I am finished up with The Reliant. The aztec decals are worth the money, and really make a difference with the kits appearance. all thoughts and opinions are appreciated


----------



## jaws62666 (Mar 25, 2009)

A few more pics for viewing


----------



## Guy Schlicter (May 3, 2004)

jaws62666 said:


> A few more pics for viewing


really nice work there. I actually have a set I bought waiting for me at a hobby shop. It actually captures the aztec pattern very well. Guy Schlicter.


----------



## spock62 (Aug 13, 2003)

Looks really good. Question, did you paint the main body color (white?), or did you leave it the plastic color?


----------



## jaws62666 (Mar 25, 2009)

spock62 said:


> Looks really good. Question, did you paint the main body color (white?), or did you leave it the plastic color?
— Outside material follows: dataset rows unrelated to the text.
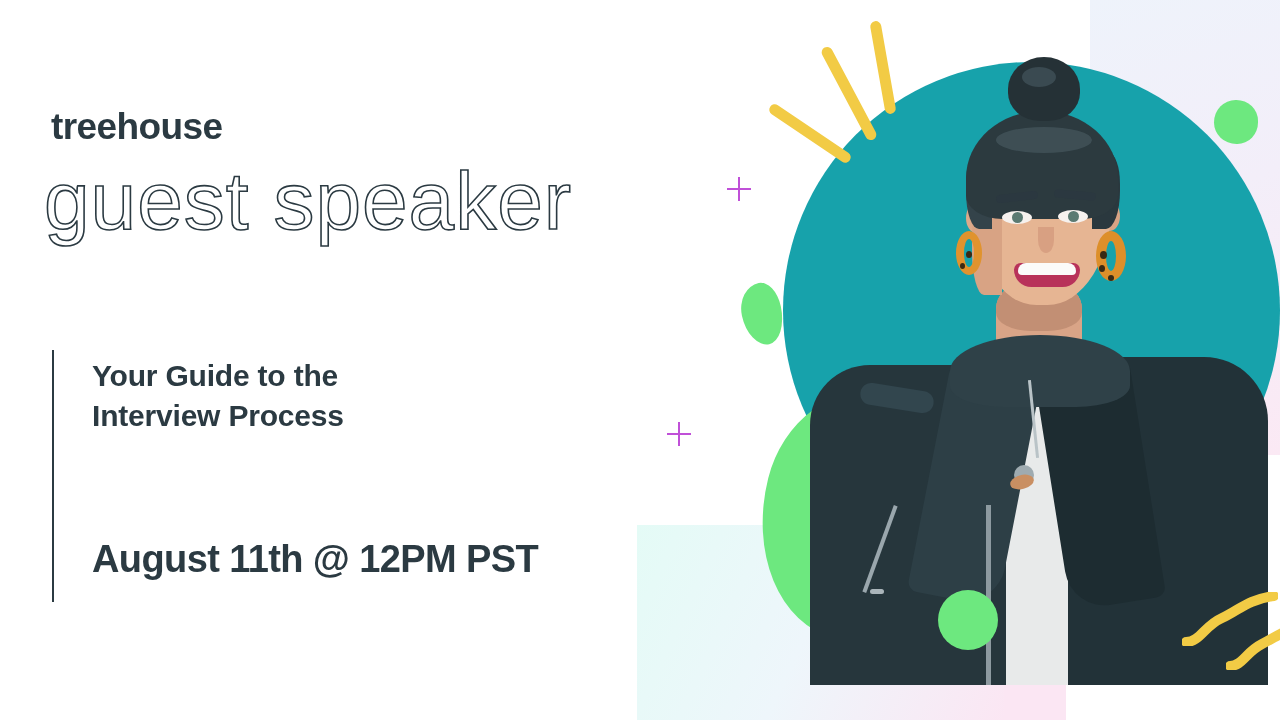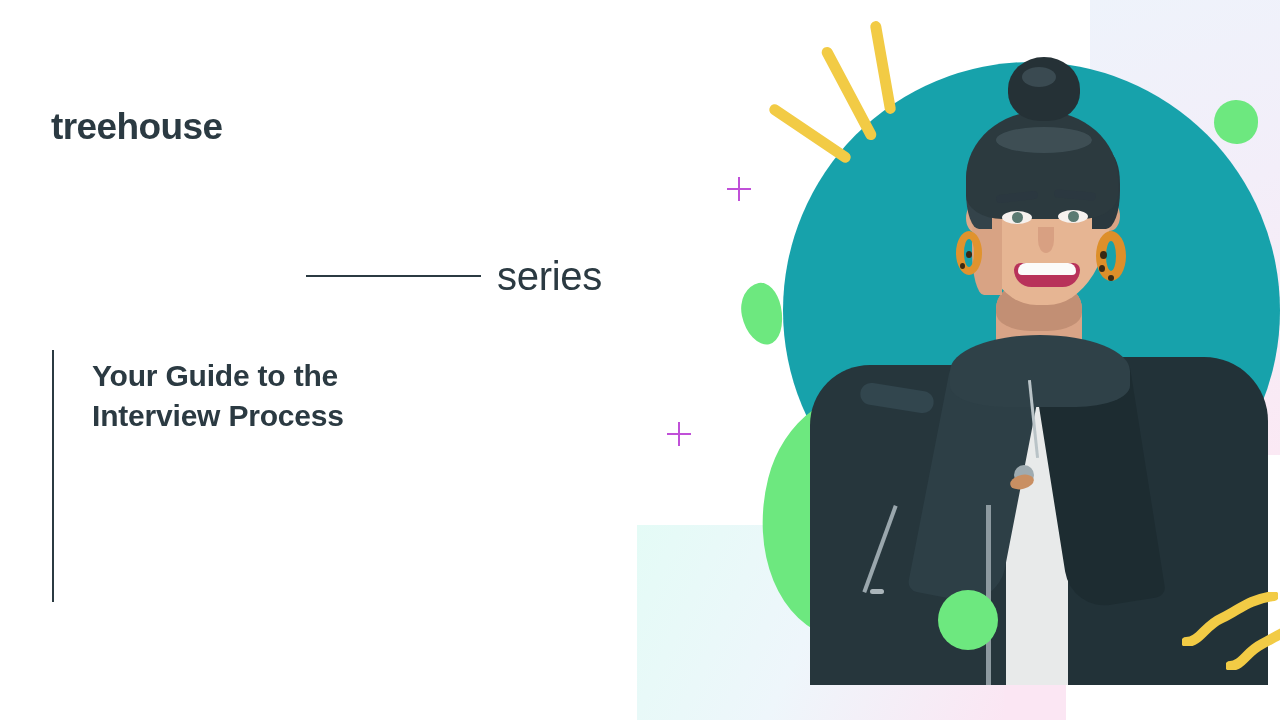--- a/index.html
+++ b/index.html
@@ -299,6 +299,7 @@
 
     <div id="brand">treehouse</div>
 
+    <div id="headline-outline">guest speaker</div>
 
     <div id="series-row">
       <div id="series-rule"></div>

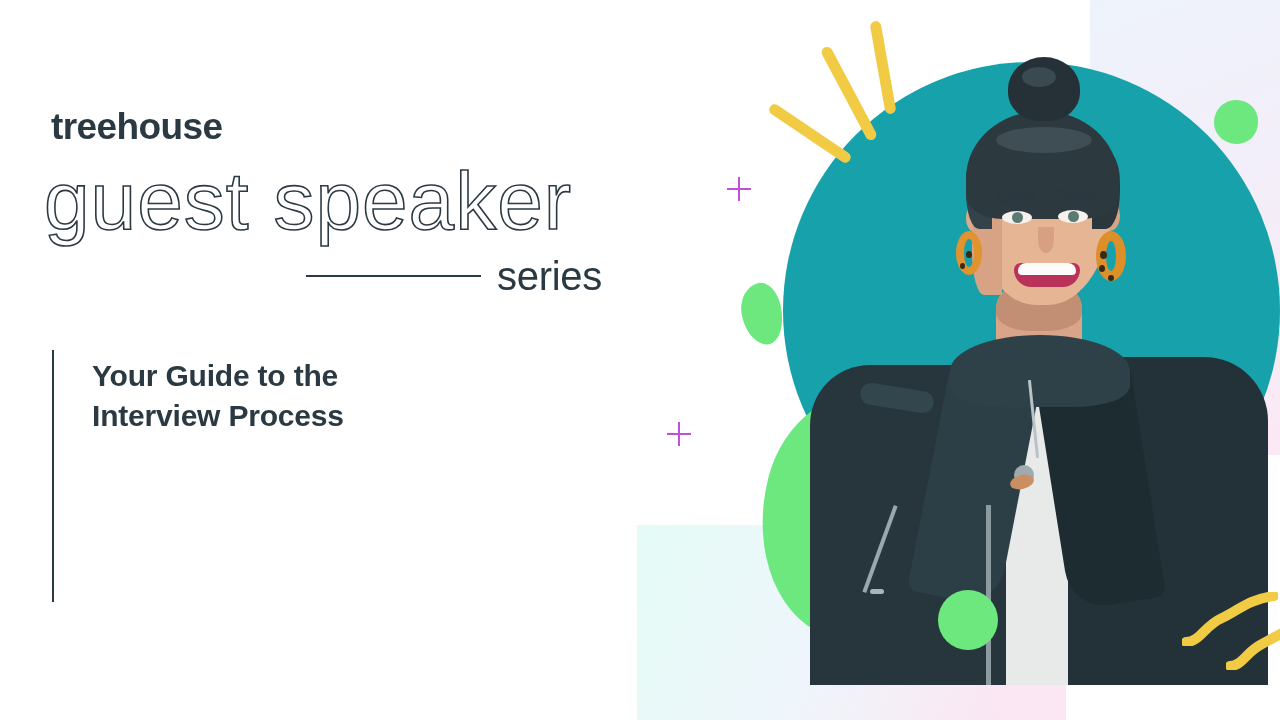--- a/index.html
+++ b/index.html
@@ -301,10 +301,6 @@
 
     <div id="headline-outline">guest speaker</div>
 
-    <div id="series-row">
-      <div id="series-rule"></div>
-      <div id="series-word">series</div>
-    </div>
 
     <div id="accent-bar"></div>
 

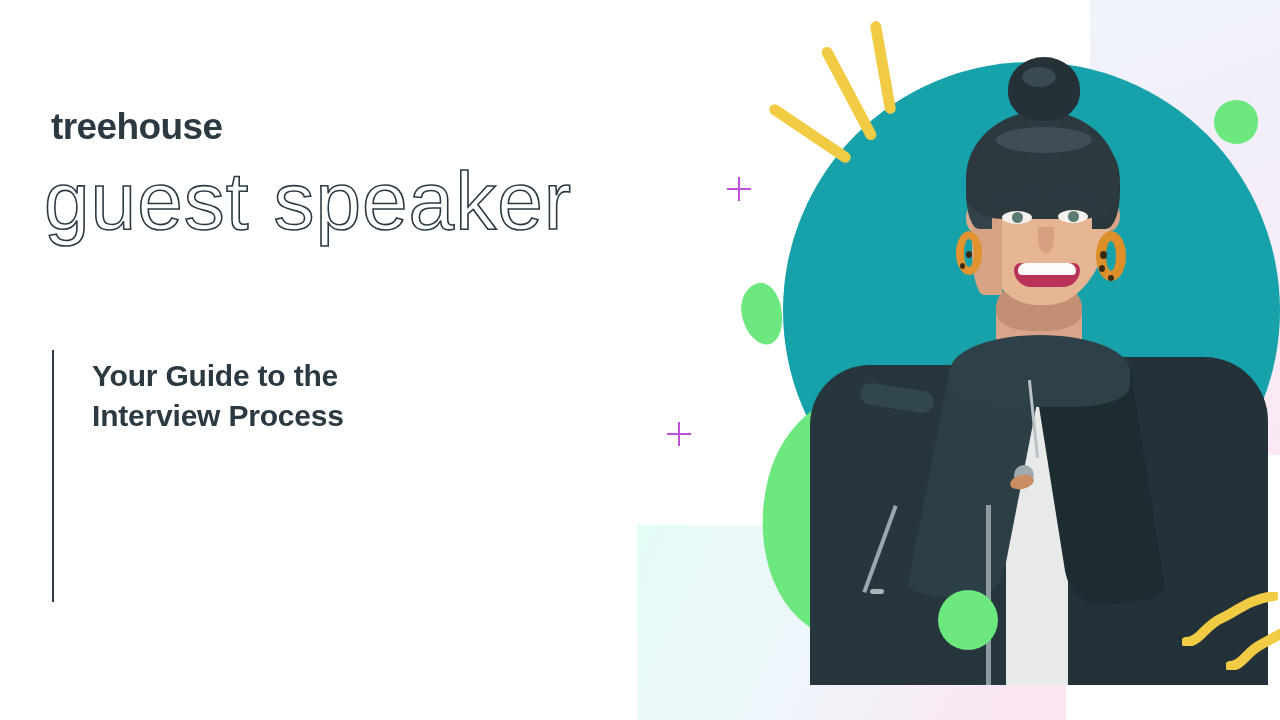--- a/index.html
+++ b/index.html
@@ -309,6 +309,7 @@
 
 
 
+    <div id="event-datetime">August 11th @ 12PM PST</div>
 
   </div>
 </div>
I actually left it the plastic color. Just painted details


----------



## Guy Schlicter (May 3, 2004)

Do you use acrylics or enamels and do you follow the kit instructions paint guide. Or do you choose colors of your own.


----------



## jaws62666 (Mar 25, 2009)

Guy Schlicter said:


> Do you use acrylics or enamels and do you follow the kit instructions paint guide. Or do you choose colors of your own.


I use both enamels and acrylics. i try to get as close as possible to the true colors, using the paints i already have.


----------



## Maritain (Jan 16, 2008)

Very nicely done! Is the new thickness of the hull noticeable?


----------



## jaws62666 (Mar 25, 2009)

Maritain said:


> Very nicely done! Is the new thickness of the hull noticeable?
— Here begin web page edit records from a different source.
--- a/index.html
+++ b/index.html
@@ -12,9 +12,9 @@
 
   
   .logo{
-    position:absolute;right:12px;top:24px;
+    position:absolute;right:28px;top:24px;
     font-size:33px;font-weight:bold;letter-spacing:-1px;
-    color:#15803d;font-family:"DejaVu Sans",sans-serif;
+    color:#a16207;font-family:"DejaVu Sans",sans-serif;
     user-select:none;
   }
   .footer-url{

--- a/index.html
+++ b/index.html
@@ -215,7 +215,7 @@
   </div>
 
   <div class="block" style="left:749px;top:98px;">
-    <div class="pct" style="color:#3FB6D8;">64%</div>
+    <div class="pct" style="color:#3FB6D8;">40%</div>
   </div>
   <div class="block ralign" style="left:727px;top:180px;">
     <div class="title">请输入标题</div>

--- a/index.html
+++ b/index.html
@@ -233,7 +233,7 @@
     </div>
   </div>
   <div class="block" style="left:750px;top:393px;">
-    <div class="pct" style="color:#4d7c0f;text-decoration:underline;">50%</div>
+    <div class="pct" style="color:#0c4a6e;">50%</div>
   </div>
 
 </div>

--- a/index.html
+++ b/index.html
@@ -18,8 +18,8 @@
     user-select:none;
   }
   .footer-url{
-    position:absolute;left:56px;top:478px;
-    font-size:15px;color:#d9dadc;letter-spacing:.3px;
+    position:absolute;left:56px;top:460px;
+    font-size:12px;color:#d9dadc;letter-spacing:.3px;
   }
i dont remember the old kit that much, but it is definately a bit thicker to my knowledge


----------



## machgo (Feb 10, 2010)

Very nice build-up and the decals look great. I picked one of these up today and----forgot to get the aztec decals!!! DOH!!!


----------



## woof359 (Apr 27, 2003)

looks great, a buddy of mine got the new kit, im interested in seeing how it compares to my old kit.


----------



## JGG1701 (Nov 9, 2004)

Great looking build jaws!:thumbsup:
-Jim


----------



## dreadnaught726 (Feb 5, 2011)

Very Nice! Trying to build up motivation to start mine. I hope the aztec decal set is better than the decals Round 2 has been including with their kits. You definately need the aztecing to make this kit look real. Again, beautiful job.


----------



## jaws62666 (Mar 25, 2009)

dreadnaught726 said:


> Very Nice! Trying to build up motivation to start mine. I hope the aztec decal set is better than the decals Round 2 has been including with their kits. You definately need the aztecing to make this kit look real. Again, beautiful job.
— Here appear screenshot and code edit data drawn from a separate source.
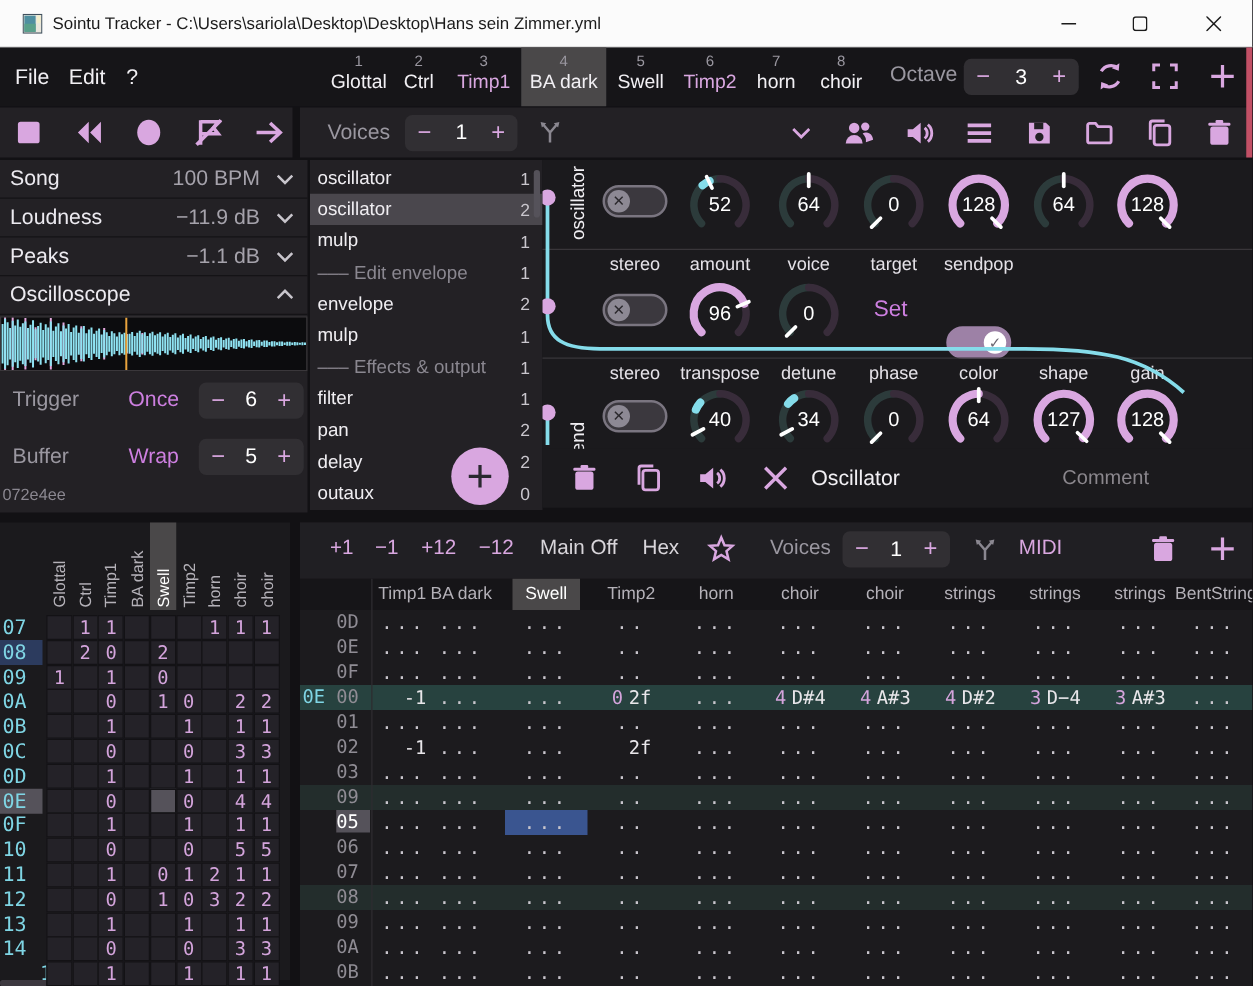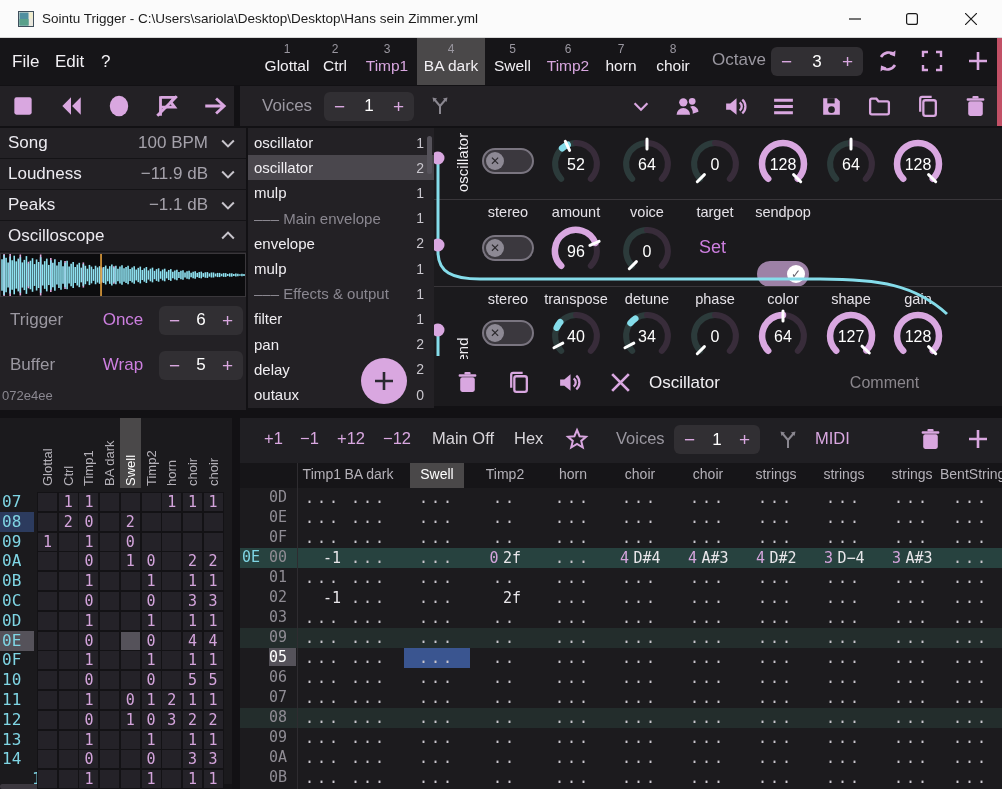--- a/index.html
+++ b/index.html
@@ -80,7 +80,7 @@
     <rect x="1.5" y="8" width="9" height="6.5" fill="#59a08a"></rect>
     <rect x="11.5" y="1.5" width="3" height="6" fill="#f2eecb"></rect>
   </svg>
-  <span id="title-text" class="abs">Sointu Trigger - C:\Users\sariola\Desktop\Desktop\Hans sein Zimmer.yml</span>
+  <span id="title-text" class="abs">Sointu Tracker - C:\Users\sariola\Desktop\Desktop\Hans sein Zimmer.yml</span>
   <div class="winbtn abs" style="left:832px">
       <svg width="12" height="12">
         <line x1="0" y1="6" x2="12" y2="6" stroke="#1b1b1b" stroke-width="1.2"></line>

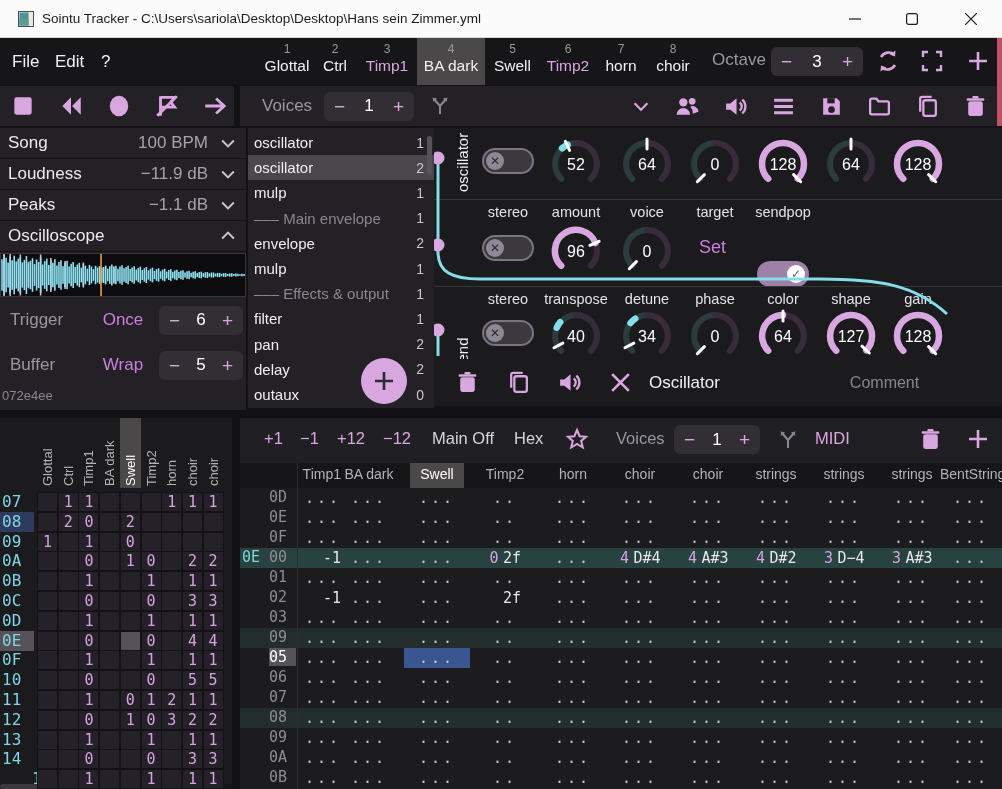--- a/index.html
+++ b/index.html
@@ -466,7 +466,7 @@
         <span class="uc">1</span>
       </div>
       <div class="uitem abs dim" style="top: 77.6px;">
-        <span class="un">––– Main envelope</span>
+        <span class="un">––– Edit envelope</span>
         <span class="uc">1</span>
       </div>
       <div class="uitem abs" style="top: 102.8px;">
They are much steardier than the kit decals. I had no tearing while I moved them around at all. Need a lo of microset to get them down over the bumpy surfaces though. Put on a flat coat, and it looks great. My pics arent as good looking as seeing it in person


----------



## Dr. Gonzo (Oct 3, 2000)

Did I miss something here? These aren't the Round 2 aztec decals?


----------



## Bernard Guignar (Sep 9, 2006)

nicely done:thumbsup::thumbsup::thumbsup::thumbsup::thumbsup:


----------



## jaws62666 (Mar 25, 2009)

Dr. Gonzo said:


> Did I miss something here? These aren't the Round 2 aztec decals?


yes these are the supplemental decals from Round 2


----------



## whitewarrior (Nov 29, 2008)

There's not enough moonshine here in all of Kentucky to make me even attempt to do that decal job! Nice work!

Terry


----------



## Jafo (Apr 22, 2005)

super job


----------



## Kavinsky (Mar 20, 2011)

I dont know something seems off about the decals, like there way too blue from what they appeared to be in the film.


----------